3.4. Optimization and Validation of the Responses

The optimization of variables and responses was expressed in mathematical equations. The CCD of RSM was used to obtain the optimal combination of input parameters (PETp and RHA) for enhanced fresh and hardened properties of concrete. The criteria used for the optimization are presented in Table 6. RHA and PETp were set at maximum to promote maximum incorporation of both waste materials in concrete. The slump was set in range to ensure a workable concrete while the compressive and flexural strengths were set at maximum for enhanced concrete performance. From the optimization results, 5.76% PETp with 9.45% RHA were found to be the optimum percentage of input parameters. In this study, the same importance was set for both input parameters and responses. The highest desirability was observed at this condition and the predicted results were validated by experimental carry out using 5.76% PETp with 9.45% RHA. The results obtained and those of the simulated values are presented in Table 7. The closeness of both values confirms the validity of both models.

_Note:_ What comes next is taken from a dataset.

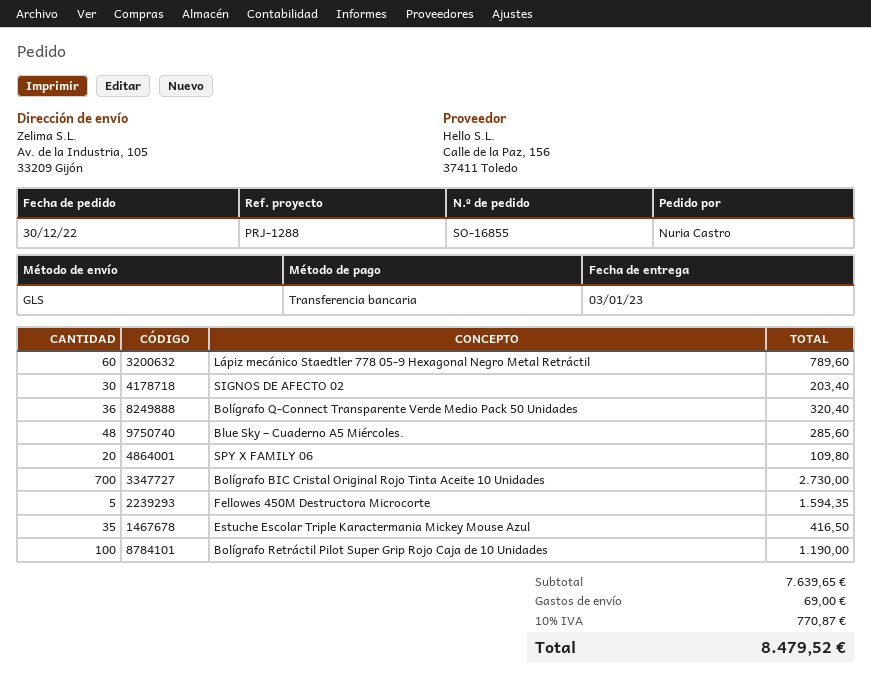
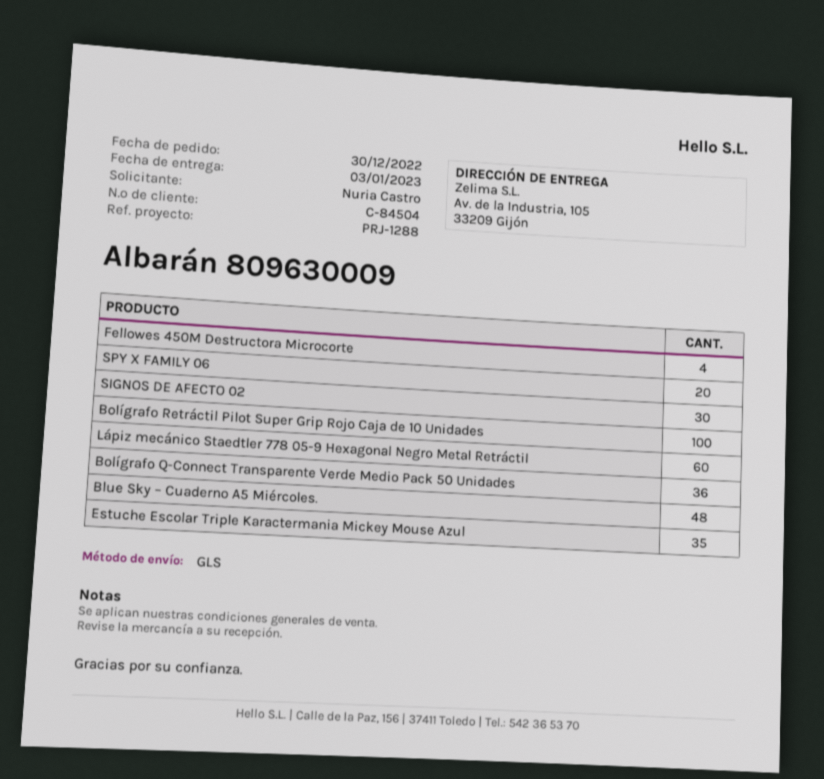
Bolígrafo BIC Cristal Original Rojo Tinta Aceite 10 Unidades: 700 -> none
Fellowes 450M Destructora Microcorte: 5 -> 4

3.5. Durability Properties

The durability properties were evaluated using the initial surface absorption, final water absorption, and permeable void, as presented in Figure 14. According to Kosmatka et al. [36], concrete is of good quality when water absorption is less than 5%. This is achieved through reduced pore size, which inhibits connectivity and decreases porosity. The least and highest initial surface absorption of 0.42 and 2.09 were, respectively, observed for runs 2 and 8. A similar trend of 0.47 and 2.18 was observed for the final water absorption. It was observed that the final water absorption for the conventional mix was higher than those containing SCMs with the exception of run number 8. A comparison between run number 2 with 7.5% of RHA and 0% of PETp and run number 4 with 7.5% of PETp and 0% of RHA powder indicates that the concrete mixed with RHA displayed the tendency to absorb less water and exhibit low voids. Sandhu and Siddique [19] have earlier observed that the inclusion of RHA reduces the water absorption capacity of concrete. A comparison between run number 9 incorporating a combination of 15% RHA and 15% PETp, and run number 3 with only 15% RHA, revealed a reduction in water absorption. However, the combination of 7.5% RHA and 7.5% PETp (run number 5) had a reduced water absorption when compared with a concrete mix containing either 15% of RHA or PETp (run number 3 or 7). This observation indicates a positive synergy between RHA and PETp in resisting water penetration in concrete. The least and highest permeable voids of 1.4 and 2.8 were, respectively, observed for runs 1 and 6. In general, it can be concluded that the water absorption properties and porosity are closely related. This observation agrees with Ling and Poon [37]. Choropa and Siddique [35] have attributed the reduced porosity to the pozzolanic reaction of the supplementary cementitious material.

4. Conclusions

The properties of concrete containing polyethene terephthalate powder (PETp) and rice husk ash (RHA) as supplementary cementitious materials were evaluated. The conclusions drawn are as follows:(i)The presence of PETp reduces the workability of the concrete. The reduced workability experienced by incorporating PETp in the concrete mix can be minimized with the presence of RHA in the mix.(ii)RSM models were promising based on the ANOVA results and model summary statistics.(iii)The strengths obtained for the concrete mix incorporating only RHA were higher than those for PETp. However, the concrete mixes containing a combination of RHA and PETp gave improved strength values.(iv)The slump value increases with the addition of PETp until a maximum value is observed between 6% and 9%, and further additions demonstrated a decrease in a slump. However, the slump values increased with the increase in RHA from 0% to 15%.(v)The maximum compressive strength values of 20 N/mm2 can be achieved with PETp content below 6% and RHA of about 9%.(vi)The maximum flexural strength values can be achieved with a PETp content below 3% and an RHA below 9%.(vii)The optimum condition obtained for input variables gave 5.76% PETp and 9.45% RHA to achieve a slump of 50 mm, a compressive strength of 20 N/mm2, and flexural strength of 2 N/mm2.(viii)Concrete mix with RHA tends to absorb less water and exhibit low voids. However, the combination of 7.5% RHA and 7.5% PETp had a reduced water absorption when compared with a concrete mix containing 15% of either supplementary cementitious material.

Data Availability

All data generated or analysed during this study are included within the article.

Conflicts of Interest

The authors declare that they have no conflicts of interest.